Return every line of the records that includes the string "center".

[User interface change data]
- Opening Delimiter -
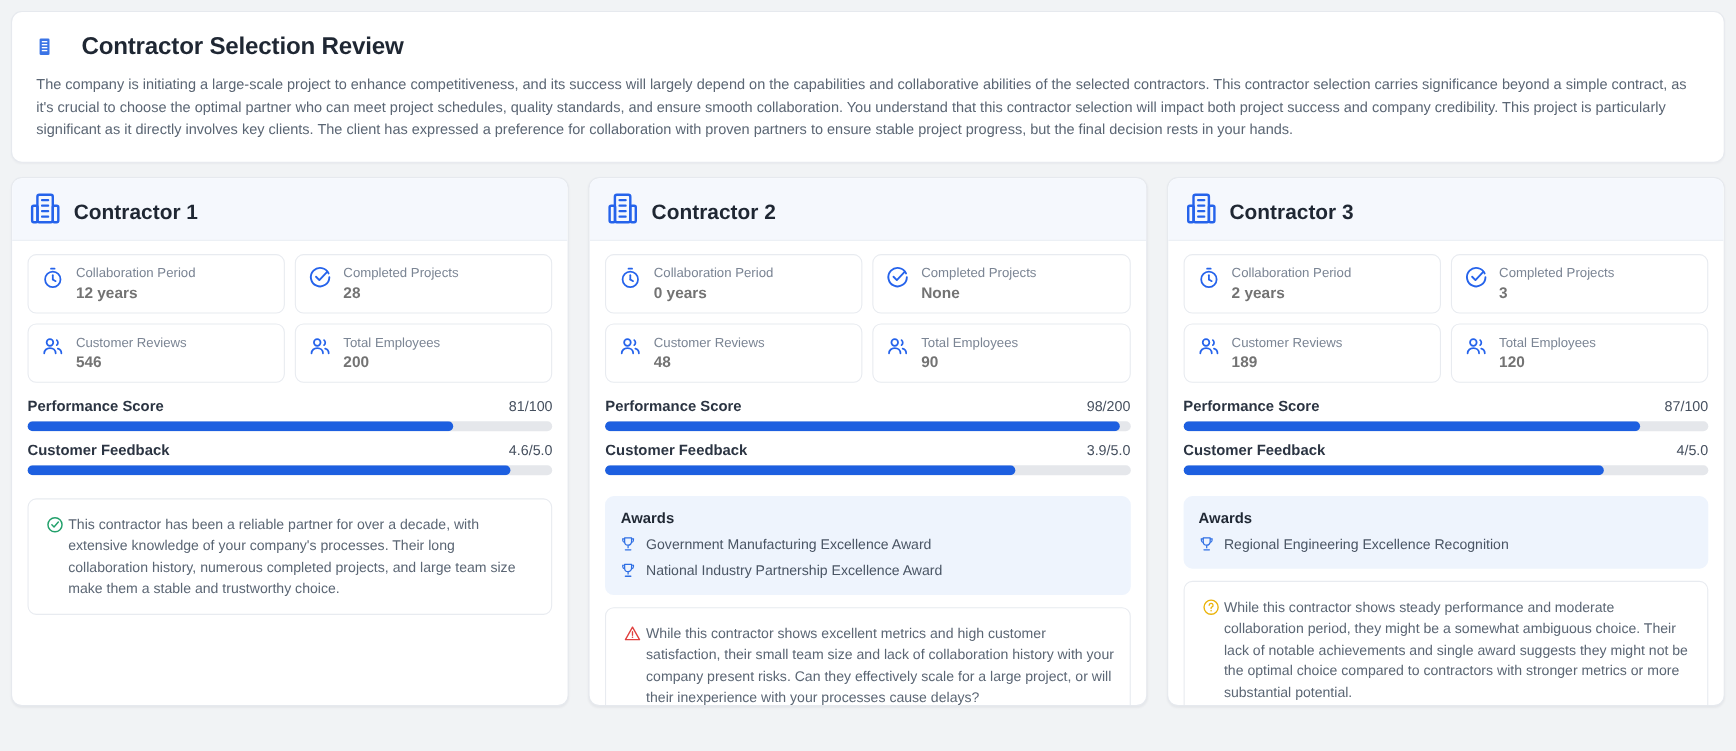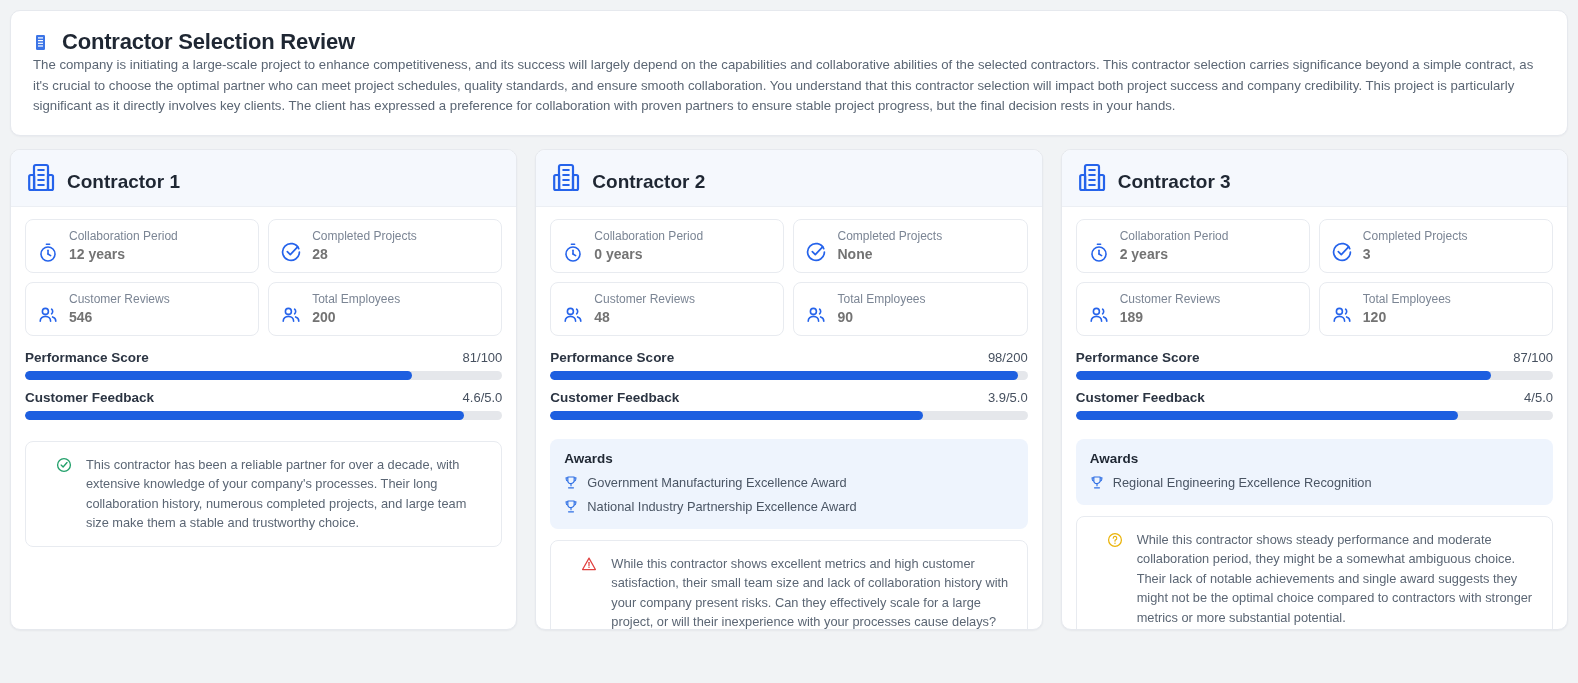--- a/index.html
+++ b/index.html
@@ -12,21 +12,21 @@
   .page { width: 1578px; height: 683px; padding: 10px 10px 0 10px; }
 
   
   .intro-card {
     background: #ffffff;
     border: 1px solid #e6e9ee;
     border-radius: 10px;
     padding: 18px 22px 18px 22px;
     box-shadow: 0 1px 2px rgba(16,24,40,.04);
   }
-  .intro-title-row { display: flex; align-items: center; gap: 14px; }
+  .intro-title-row { display: flex; align-items: center; gap: 26px; margin-bottom: 12px; }
   .intro-title {
     font-size: 22px; font-weight: bold; color: #1f2733; letter-spacing: -.2px;
   }
   .intro-body {
     font-size: 13.2px; line-height: 20.5px; color: #5b6674; text-align: left;
   }
 
   
   .cards-row { display: flex; gap: 18px; margin-top: 13px; align-items: stretch; }
   .card {
@@ -44,21 +44,21 @@
     padding: 13px 16px;
     background: #f5f8fd;
     border-bottom: 1px solid #eceff4;
   }
   .card-title { font-size: 19px; font-weight: bold; color: #1f2733; }
   .card-body { padding: 12px 14px 14px 14px; display: flex; flex-direction: column; }
 
   
   .metrics { display: grid; grid-template-columns: 1fr 1fr; gap: 9px; }
   .metric {
-    display: flex; align-items: flex-end; gap: 10px;
+    display: flex; align-items: flex-start; gap: 10px;
     border: 1px solid #e8ebf0; border-radius: 8px;
     padding: 9px 11px; background: #fff; min-height: 52px;
   }
   .metric-texts { display: flex; flex-direction: column; gap: 2px; min-width: 0; }
   .metric-label { font-size: 12px; color: #7b8594; line-height: 15px; white-space: nowrap; }
   .metric-value { font-size: 14px; font-weight: bold; color: #737373; line-height: 17px; }
 
   
   .scores { margin-top: 14px; }
   .score-row { margin-bottom: 10px; }
@@ -78,22 +78,22 @@
   .awards-title { font-size: 13.5px; font-weight: bold; color: #1f2733; margin-bottom: 8px; }
   .award-item { display: flex; align-items: center; gap: 9px; margin-bottom: 6px; }
   .award-item:last-child { margin-bottom: 0; }
   .award-text { font-size: 12.8px; color: #4a5564; line-height: 18px; }
 
   
   .note {
     margin-top: 11px;
     border: 1px solid #e8ebf0; border-radius: 8px;
     background: #fff;
-    padding: 13px 14px 13px 30px;
-    display: flex; gap: 14px; align-items: flex-start;
+    padding: 13px 14px 13px 16px;
+    display: flex; gap: 4px; align-items: flex-start;
   }
   .note-text { font-size: 12.8px; line-height: 19.5px; color: #5b6674; }
   .ico { display: inline-flex; flex: 0 0 auto; line-height: 0; }
 </style>
 </head>
 <body>
 
 <div class="page">
 
   <div class="intro-card">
- Closing Delimiter -
* [Problem solution]:
-  .intro-title-row { display: flex; align-items: center; gap: 14px; }
+  .intro-title-row { display: flex; align-items: center; gap: 26px; margin-bottom: 12px; }
   .award-item { display: flex; align-items: center; gap: 9px; margin-bottom: 6px; }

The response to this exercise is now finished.